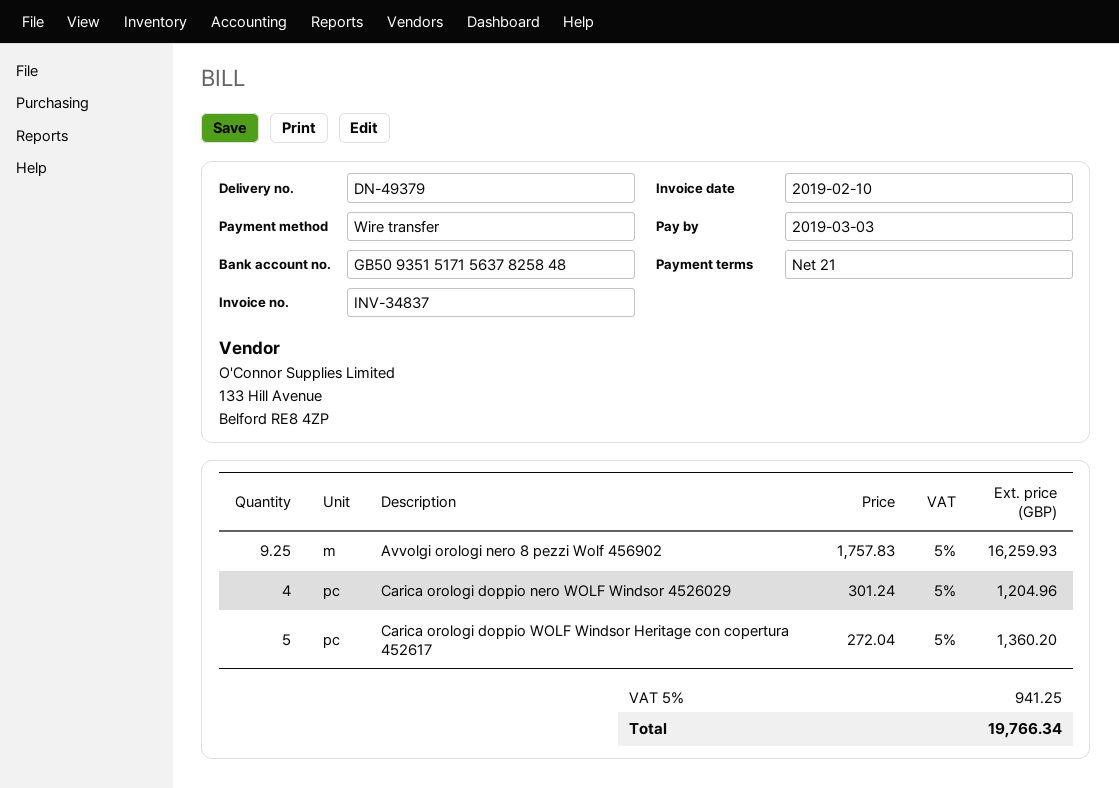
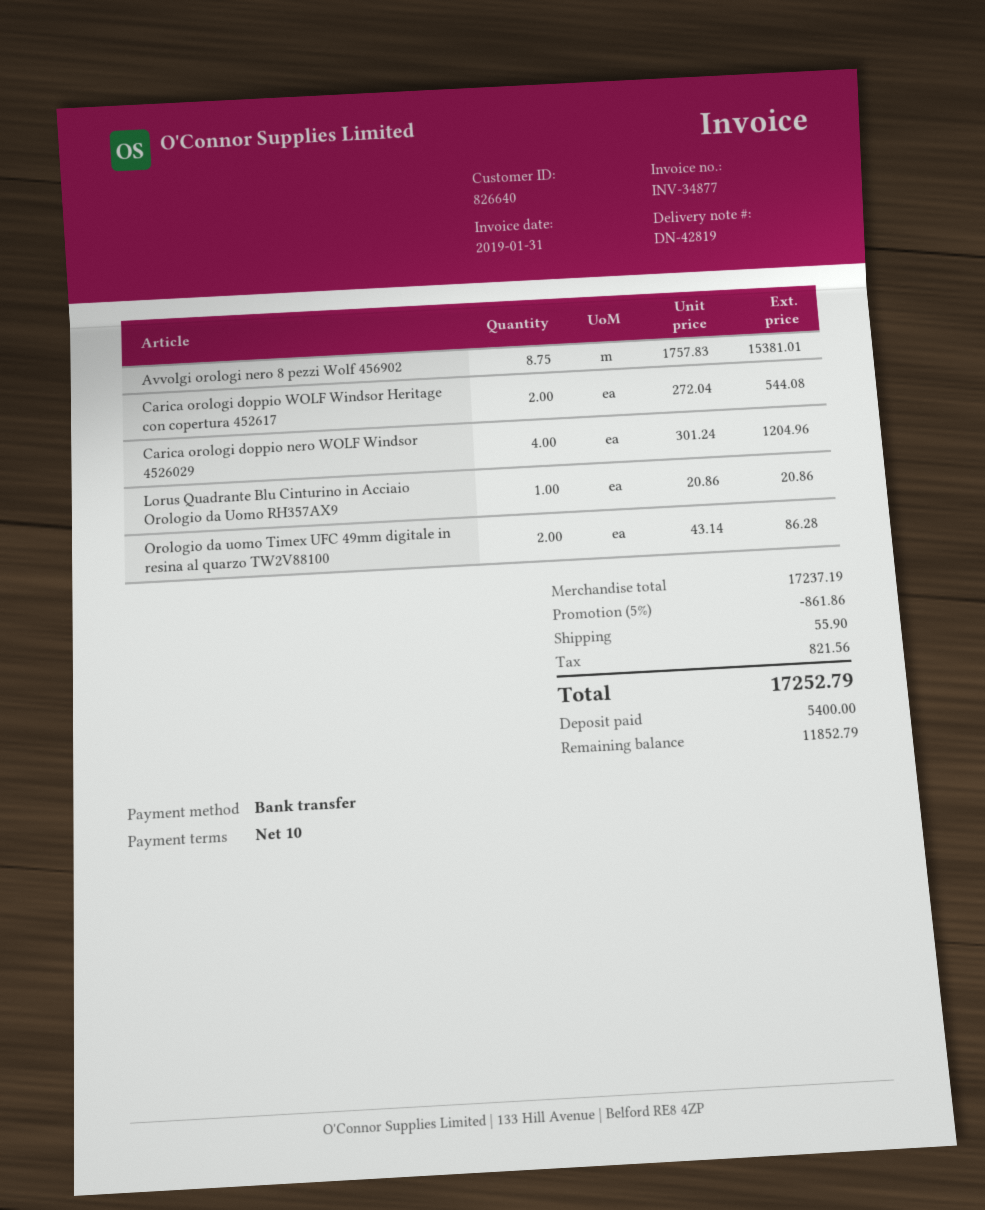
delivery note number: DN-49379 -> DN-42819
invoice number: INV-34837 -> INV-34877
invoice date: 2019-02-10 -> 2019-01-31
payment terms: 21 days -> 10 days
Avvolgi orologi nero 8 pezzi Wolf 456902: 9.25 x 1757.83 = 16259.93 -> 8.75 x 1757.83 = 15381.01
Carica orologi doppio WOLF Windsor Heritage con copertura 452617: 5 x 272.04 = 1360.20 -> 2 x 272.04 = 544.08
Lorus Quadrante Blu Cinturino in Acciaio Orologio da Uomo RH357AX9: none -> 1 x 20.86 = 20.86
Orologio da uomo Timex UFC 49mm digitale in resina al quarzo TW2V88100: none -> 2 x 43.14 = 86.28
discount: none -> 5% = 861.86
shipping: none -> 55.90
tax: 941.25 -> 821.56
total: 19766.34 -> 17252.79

##############################

▸ PROBLEM TO WORK ON
The requested output is the line holding "Orologio da uomo Timex" and every line after it up to the last line of the listing, exactly, with nothing else.

▸ SOLUTION FOR THIS EXERCISE
Orologio da uomo Timex UFC 49mm digitale in resina al quarzo TW2V88100: none -> 2 x 43.14 = 86.28
discount: none -> 5% = 861.86
shipping: none -> 55.90
tax: 941.25 -> 821.56
total: 19766.34 -> 17252.79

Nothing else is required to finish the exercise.